_EXERCISE DESCRIPTION_
Retype the records exactly, including every line.

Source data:
== Segment start ==

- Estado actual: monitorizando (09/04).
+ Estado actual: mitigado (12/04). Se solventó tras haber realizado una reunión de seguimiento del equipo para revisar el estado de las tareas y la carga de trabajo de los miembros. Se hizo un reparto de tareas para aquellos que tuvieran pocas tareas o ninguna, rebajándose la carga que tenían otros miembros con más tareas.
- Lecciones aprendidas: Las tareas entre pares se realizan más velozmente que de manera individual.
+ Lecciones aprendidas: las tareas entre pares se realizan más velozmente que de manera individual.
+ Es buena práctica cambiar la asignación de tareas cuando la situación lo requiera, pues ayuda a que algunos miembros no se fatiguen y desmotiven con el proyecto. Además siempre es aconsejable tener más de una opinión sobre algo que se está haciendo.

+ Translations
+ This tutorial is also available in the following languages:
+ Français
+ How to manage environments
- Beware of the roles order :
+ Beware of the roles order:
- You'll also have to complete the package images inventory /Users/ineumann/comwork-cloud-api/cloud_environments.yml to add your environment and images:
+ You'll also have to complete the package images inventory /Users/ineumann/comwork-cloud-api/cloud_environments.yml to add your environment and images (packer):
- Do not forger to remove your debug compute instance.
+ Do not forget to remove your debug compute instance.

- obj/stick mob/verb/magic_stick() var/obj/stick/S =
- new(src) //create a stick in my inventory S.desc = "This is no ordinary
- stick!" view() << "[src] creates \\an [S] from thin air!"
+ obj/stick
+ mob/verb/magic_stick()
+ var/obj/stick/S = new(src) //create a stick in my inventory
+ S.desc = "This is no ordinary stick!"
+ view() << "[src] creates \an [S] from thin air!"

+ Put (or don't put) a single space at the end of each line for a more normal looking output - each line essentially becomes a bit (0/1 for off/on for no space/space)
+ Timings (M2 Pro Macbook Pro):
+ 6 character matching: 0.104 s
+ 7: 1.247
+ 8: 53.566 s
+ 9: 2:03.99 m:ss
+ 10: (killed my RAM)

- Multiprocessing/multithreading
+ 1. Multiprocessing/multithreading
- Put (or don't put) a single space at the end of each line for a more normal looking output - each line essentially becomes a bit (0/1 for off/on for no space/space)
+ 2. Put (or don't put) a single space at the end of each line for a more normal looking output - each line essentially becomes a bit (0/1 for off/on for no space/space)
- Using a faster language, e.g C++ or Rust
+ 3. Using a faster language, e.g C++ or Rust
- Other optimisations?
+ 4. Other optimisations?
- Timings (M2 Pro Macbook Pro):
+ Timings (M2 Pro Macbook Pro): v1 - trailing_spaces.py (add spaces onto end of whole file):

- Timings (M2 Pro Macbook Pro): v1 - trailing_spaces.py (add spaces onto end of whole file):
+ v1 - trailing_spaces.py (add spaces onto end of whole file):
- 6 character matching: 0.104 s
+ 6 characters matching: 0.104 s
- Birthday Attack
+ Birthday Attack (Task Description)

== Segment end ==

_EXPECTED ANSWER_
- Estado actual: monitorizando (09/04).
+ Estado actual: mitigado (12/04). Se solventó tras haber realizado una reunión de seguimiento del equipo para revisar el estado de las tareas y la carga de trabajo de los miembros. Se hizo un reparto de tareas para aquellos que tuvieran pocas tareas o ninguna, rebajándose la carga que tenían otros miembros con más tareas.
- Lecciones aprendidas: Las tareas entre pares se realizan más velozmente que de manera individual.
+ Lecciones aprendidas: las tareas entre pares se realizan más velozmente que de manera individual.
+ Es buena práctica cambiar la asignación de tareas cuando la situación lo requiera, pues ayuda a que algunos miembros no se fatiguen y desmotiven con el proyecto. Además siempre es aconsejable tener más de una opinión sobre algo que se está haciendo.

+ Translations
+ This tutorial is also available in the following languages:
+ Français
+ How to manage environments
- Beware of the roles order :
+ Beware of the roles order:
- You'll also have to complete the package images inventory /Users/ineumann/comwork-cloud-api/cloud_environments.yml to add your environment and images:
+ You'll also have to complete the package images inventory /Users/ineumann/comwork-cloud-api/cloud_environments.yml to add your environment and images (packer):
- Do not forger to remove your debug compute instance.
+ Do not forget to remove your debug compute instance.

- obj/stick mob/verb/magic_stick() var/obj/stick/S =
- new(src) //create a stick in my inventory S.desc = "This is no ordinary
- stick!" view() << "[src] creates \\an [S] from thin air!"
+ obj/stick
+ mob/verb/magic_stick()
+ var/obj/stick/S = new(src) //create a stick in my inventory
+ S.desc = "This is no ordinary stick!"
+ view() << "[src] creates \an [S] from thin air!"

+ Put (or don't put) a single space at the end of each line for a more normal looking output - each line essentially becomes a bit (0/1 for off/on for no space/space)
+ Timings (M2 Pro Macbook Pro):
+ 6 character matching: 0.104 s
+ 7: 1.247
+ 8: 53.566 s
+ 9: 2:03.99 m:ss
+ 10: (killed my RAM)

- Multiprocessing/multithreading
+ 1. Multiprocessing/multithreading
- Put (or don't put) a single space at the end of each line for a more normal looking output - each line essentially becomes a bit (0/1 for off/on for no space/space)
+ 2. Put (or don't put) a single space at the end of each line for a more normal looking output - each line essentially becomes a bit (0/1 for off/on for no space/space)
- Using a faster language, e.g C++ or Rust
+ 3. Using a faster language, e.g C++ or Rust
- Other optimisations?
+ 4. Other optimisations?
- Timings (M2 Pro Macbook Pro):
+ Timings (M2 Pro Macbook Pro): v1 - trailing_spaces.py (add spaces onto end of whole file):

- Timings (M2 Pro Macbook Pro): v1 - trailing_spaces.py (add spaces onto end of whole file):
+ v1 - trailing_spaces.py (add spaces onto end of whole file):
- 6 character matching: 0.104 s
+ 6 characters matching: 0.104 s
- Birthday Attack
+ Birthday Attack (Task Description)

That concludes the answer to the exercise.